Sortie du nouvel EP de Jumo « Dérive »


Avec déjà deux EP a son actif, « Nomade » paru chez Nowardays Record (Fakear, La Fine Equipe, Clément Bazin) en 2016 et « Etape » en février dernier, Jumo nous propose sa dernière création : Dérive.

Des sonorités planantes et riches en changements d’intensités, Jumo manie l’art de la rupture rythmique permettant d’élever ses mélodies, de les rendre aériennes afin de nous transporter dans un monde de rêveries, à la croisée de l’ambiant, de l’électronique et du Future Beat. Cet univers qu’il a commencé à façonner il y a un an de cela avec des morceaux tels que Nomade ou encore Desert pour en dessiner les contours est en mutation.

D’un nuage mélodique chargé en strates musicales, composé de nombreux instruments, de gimmicks vocaux et compartimenté en différents mouvements, nous évoluons petit à petit vers un désépaississement de ce brouillard ambiant pour migrer vers son deuxième EP. « Etape » porte très bien son nom, tout en restant dans la continuité du travail déjà réalisé, il laisse entrevoir une dimension plus mélancolique et introspective, telle une exploration sentimentale.

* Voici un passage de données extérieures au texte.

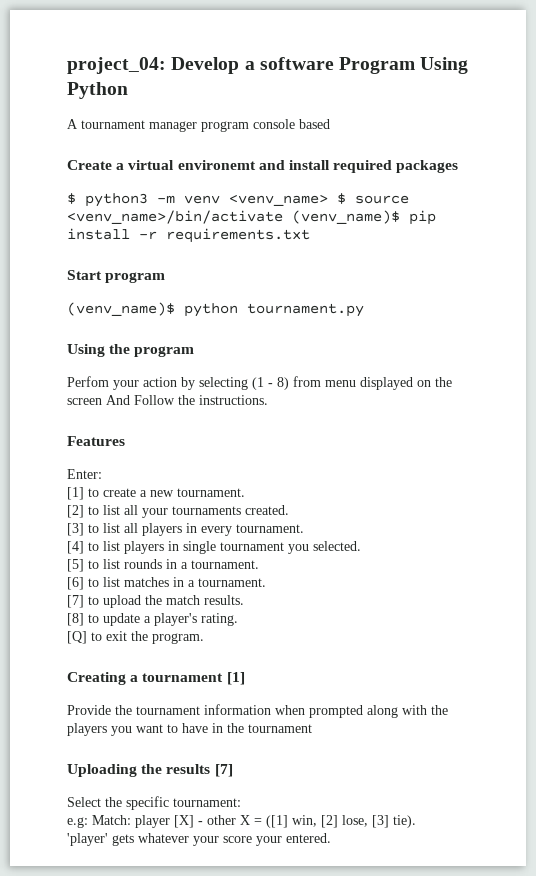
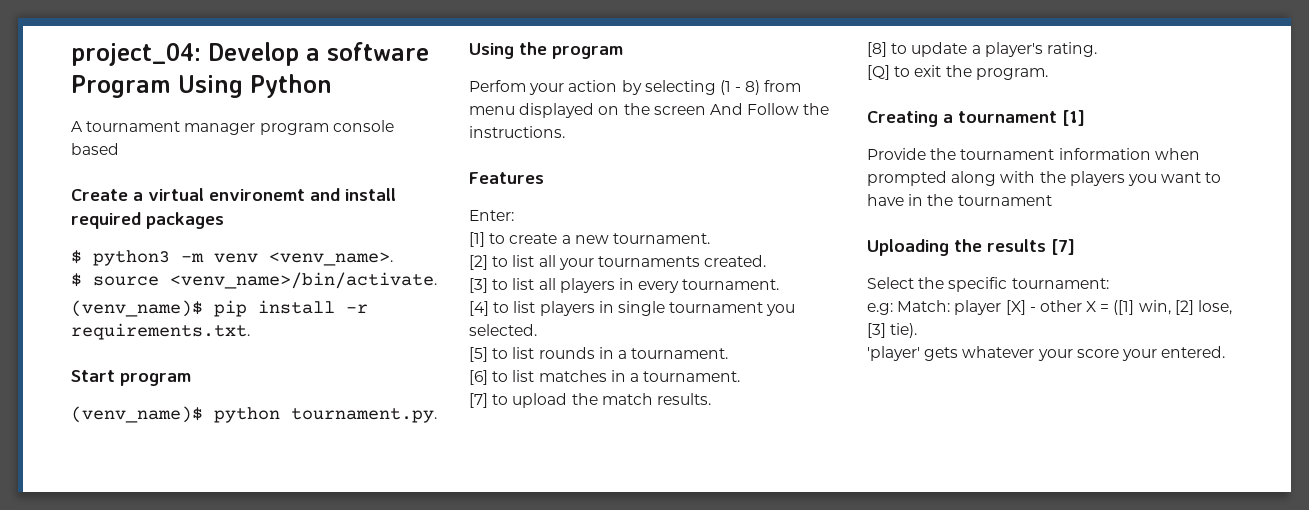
[229,195,328,206] <venv_name> -> [269,252,393,266] <venv_name>. //
[67,210,283,224] <venv_name>/bin/activate -> [170,272,437,289] <venv_name>/bin/activate. //
[166,228,310,243] requirements.txt -> [71,323,250,340] requirements.txt.
[247,303,364,317] tournament.py -> [291,408,437,423] tournament.py.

Les nappes disparaissent progressivement pour laisser place à la légèreté. Il apporte le liant nécessaire à la naissance du nouvel opus à paraître en Mai 2017 « Dérive » car ce sont justement ces voies exploratoires qui seront exploitées pour parvenir à l’envol. Les sonorités presque spatiales comme nous pouvons les découvrir dans Bloom, les changements de rythmes et d’intensité présents dans Huit jours, font preuve de l’ambition de survoler ce qui s’apparentait à un nuage mélodique.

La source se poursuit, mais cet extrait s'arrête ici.